Lógicamente o início do "giro" de Bush no seu quintal foi no Brasil, uma éspecie de "melhor amigo" estado-unidense na América Latina. Mantendo a retórica do quintal, seríamos o "cachorro".
Os governantes americanos acabaram notando que o presidente brasileiro tem pouca influencia nos vizinhos, pelo contrário, é dos "novos populistas" o mais fraco, ideológicamente pouco firme e contraditoriamente o que possui mais apoio parlamentar - talvez por isso tenha tenta dinâmica ideológica.

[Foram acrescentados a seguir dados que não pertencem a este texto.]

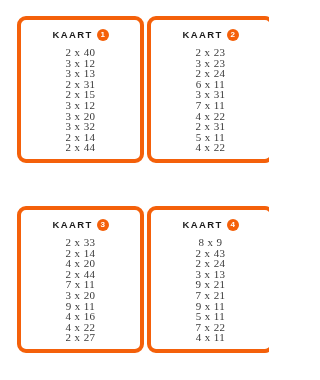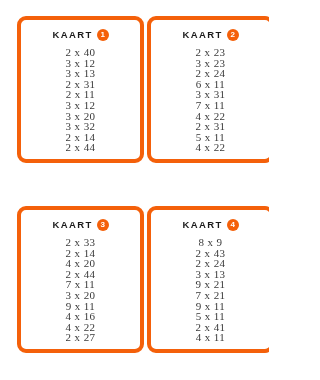--- a/index.html
+++ b/index.html
@@ -108,7 +108,7 @@
         <div class="sum-row">3 x 12</div>
         <div class="sum-row">3 x 13</div>
         <div class="sum-row">2 x 31</div>
-        <div class="sum-row">2 x 11</div>
+        <div class="sum-row">2 x 15</div>
         <div class="sum-row">3 x 12</div>
         <div class="sum-row">3 x 20</div>
         <div class="sum-row">3 x 32</div>

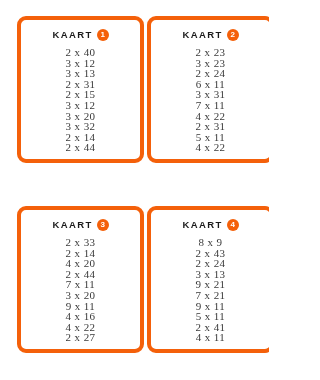--- a/index.html
+++ b/index.html
@@ -169,7 +169,7 @@
         <div class="sum-row">7 x 21</div>
         <div class="sum-row">9 x 11</div>
         <div class="sum-row">5 x 11</div>
-        <div class="sum-row">2 x 41</div>
+        <div class="sum-row">7 x 22</div>
         <div class="sum-row">4 x 11</div>
       </div>
     </div>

No final das contas a visita do Imperador serviu para demonstrar a Metrópole o quanto seu governante é querido nos países Latino-americanos, a melhor explicação para essas demonstrações foi dada pelo New York Times, o diário afirmou que as manifestações são "um choque entre o capitalismo aberto defendido pelo sr. Bush e a aproximação com o socialismo impulsionado por líderes de esquerda que cresceram em poder e popularidade". Boa síntese.